Officer Resiliency

The FBI National Academy Associates (FBINAA) seeks to save lives, families, and careers of police officers around the globe. To fulfill that goal, a select group of members of the FBINAA Officer Safety and Wellness Committee attended training in May 2017 at the Joint Services Air Force Base in San Antonio, TX, to become certified Master Resiliency Trainers. The participants were trained in a model first developed by the USAF and were charged with growing the program via train-the-trainer courses throughout the country. The program includes the fundamental principles of the USAF but has been adapted for use in law enforcement.

Foundation for the Training

The Comprehensive Officer Resilience Program® is made up of domains and tenets. The domains, the tenets, and the definitions were created by subject matter experts in academia, the Air Force, and law enforcement. The four domains are the areas of a person’s life that capture the totality of how they experience and relate to others and themselves and being fit across the four domains will lead to a more resilient individual. These tenets are the key characteristics in an individual that foster resilience. The tenets include:

  • Mental – the ability to effectively cope with unique mental stressors and challenges
  • Physical – the ability to adopt and sustain healthy behaviors needed to enhance health and wellbeing
  • Social – the ability to engage in healthy social networks that promote overall wellbeing and optimal performance
  • Spiritual – the ability to strengthen a set of beliefs, principles, or values that sustain an individual’s sense of wellbeing and purpose

Resiliency

A key component to a comprehensively fit officer is resilience. People are not born resilient; they learn to be resilient through life experiences.

Resilience training builds resilience and improves it in those that are already considered to be resilient.
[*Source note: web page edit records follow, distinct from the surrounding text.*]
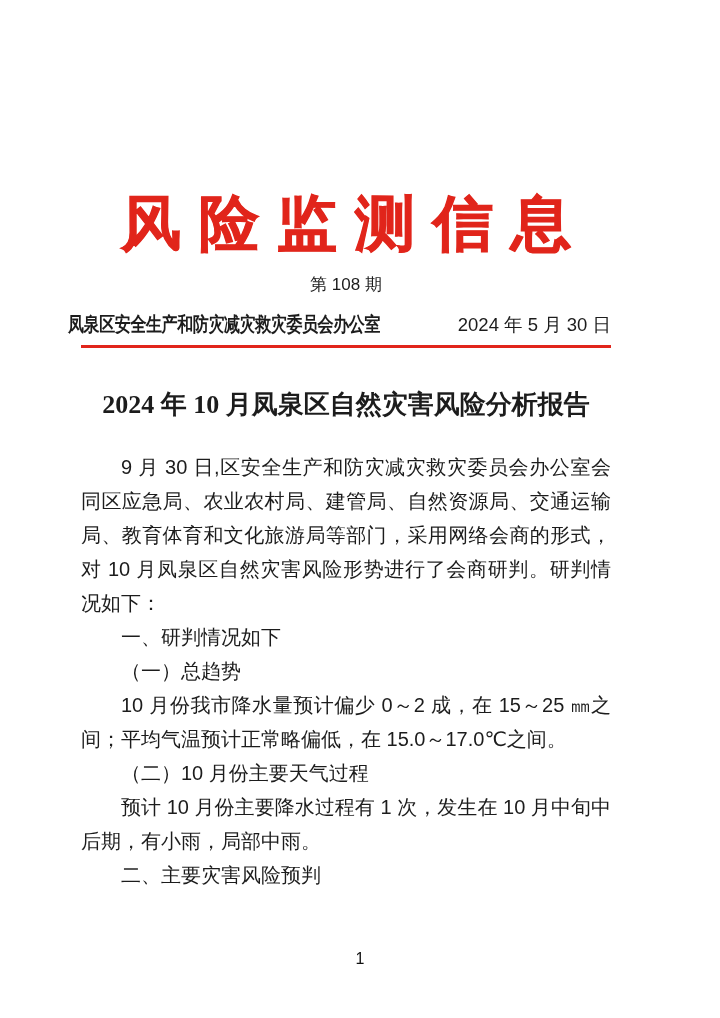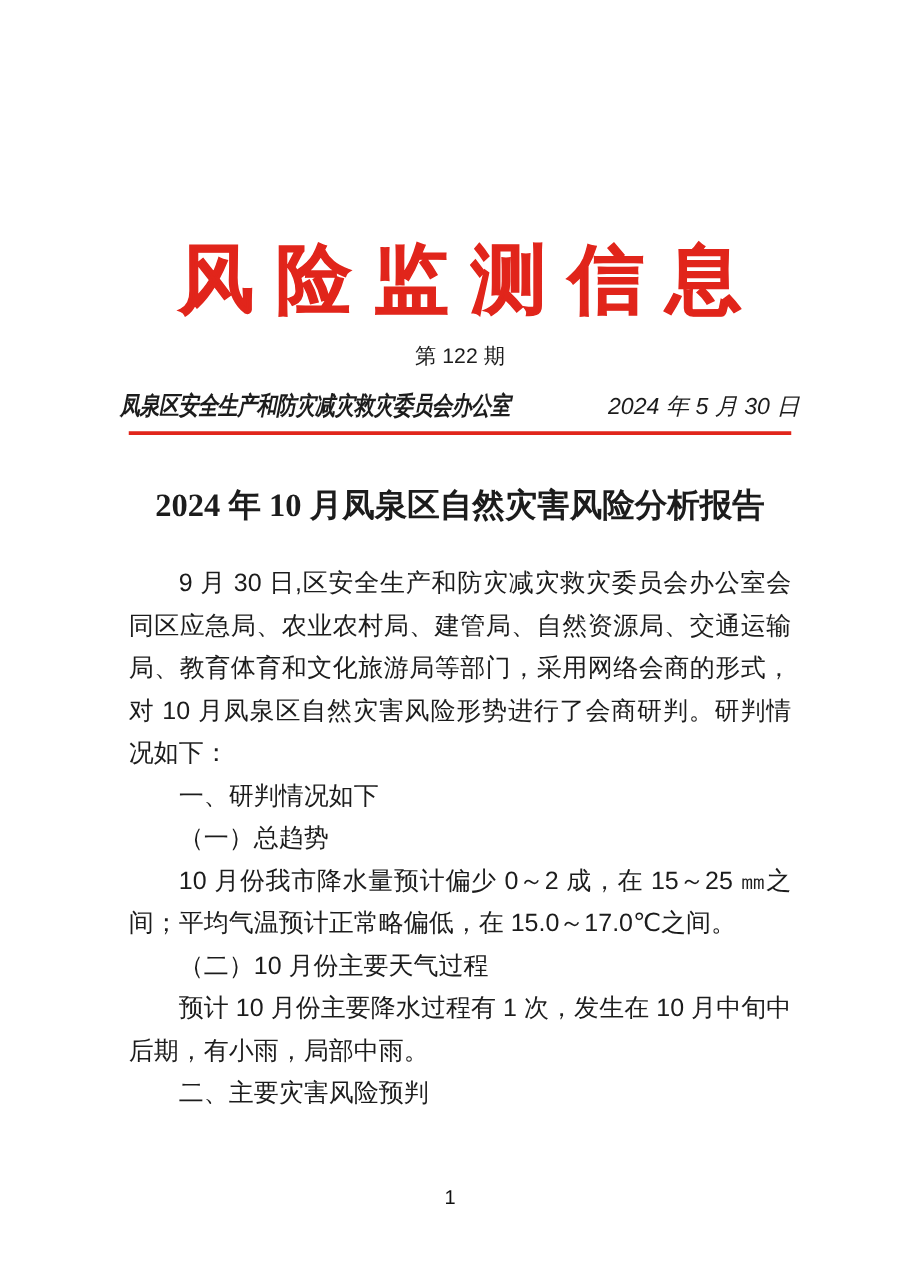--- a/index.html
+++ b/index.html
@@ -18,7 +18,7 @@
   }
   .content{
     position:absolute;
-    left:103px;
+    left:81px;
     top:0;
     width:530px;
   }

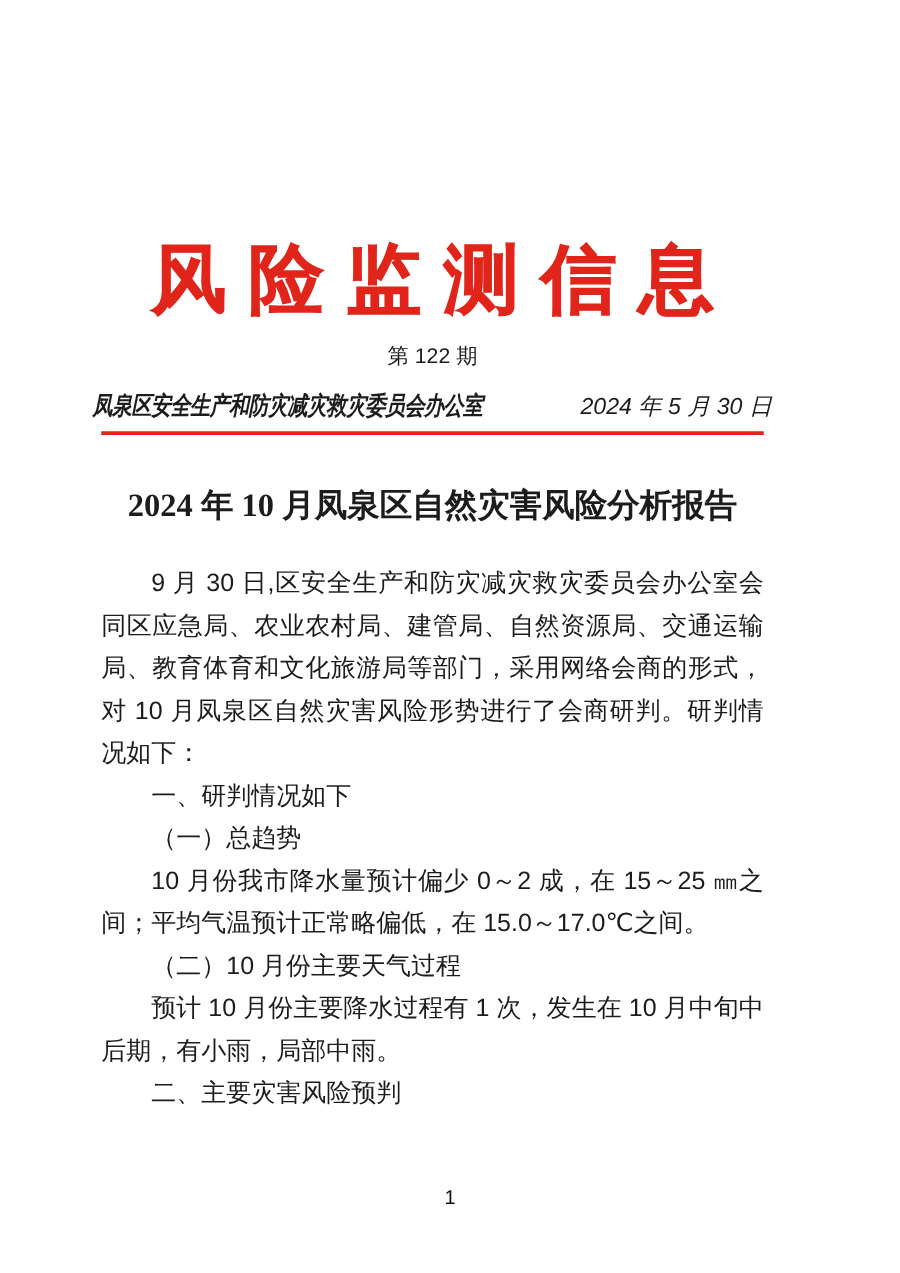--- a/index.html
+++ b/index.html
@@ -98,7 +98,7 @@
 
     <h1 class="masthead-title">风险监测信息</h1>
 
-    <div class="issue-no">第 122 期</div>
+    <div class="issue-no">第 108 期</div>
 
     <div class="issuer-row">
       <span class="issuer">凤泉区安全生产和防灾减灾救灾委员会办公室</span>

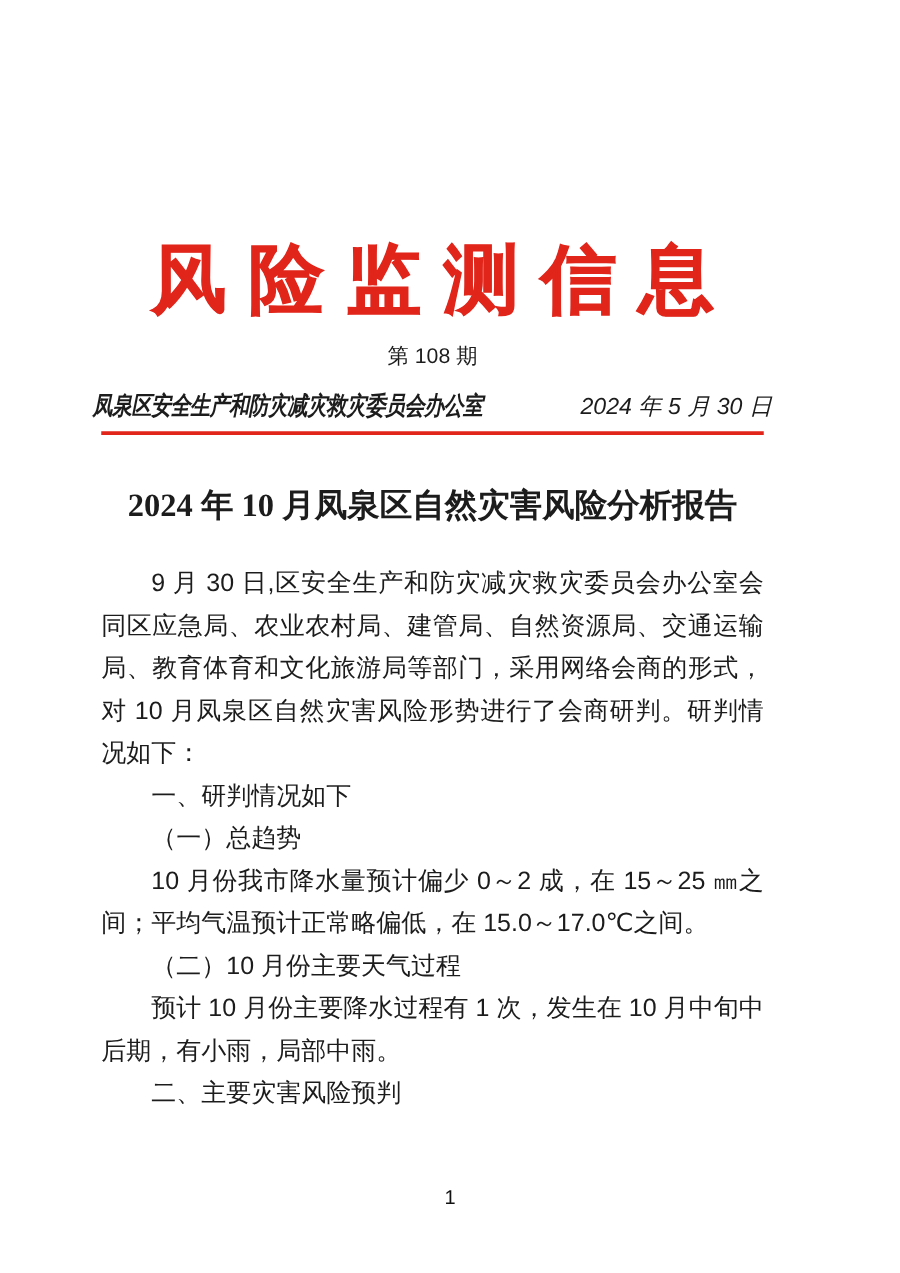--- a/index.html
+++ b/index.html
@@ -42,12 +42,11 @@
   }
   .issuer-row{
     display:flex;
-    justify-content:center;
+    justify-content:flex-end;
     align-items:baseline;
     margin-top:16px;
     padding-bottom:7px;
     border-bottom:3px solid var(--red);
-    font-style:italic;
   }
   .issuer{
     font-size:20px;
Research by the University of Pennsylvania and other academic forums has established that resilient people are not as negatively impacted by adverse events, and when they do experience an adverse event, they recover faster and are more likely to experience post-event growth.

Even without an adverse event, the positive effects of this training are a win-win: it’s just a matter of degree. This training helps reshape an officer’s thinking. It helps them to look at the world, yourselves, and events they experience in a different way. Emphasizing the positive and their strengths rather than their weaknesses.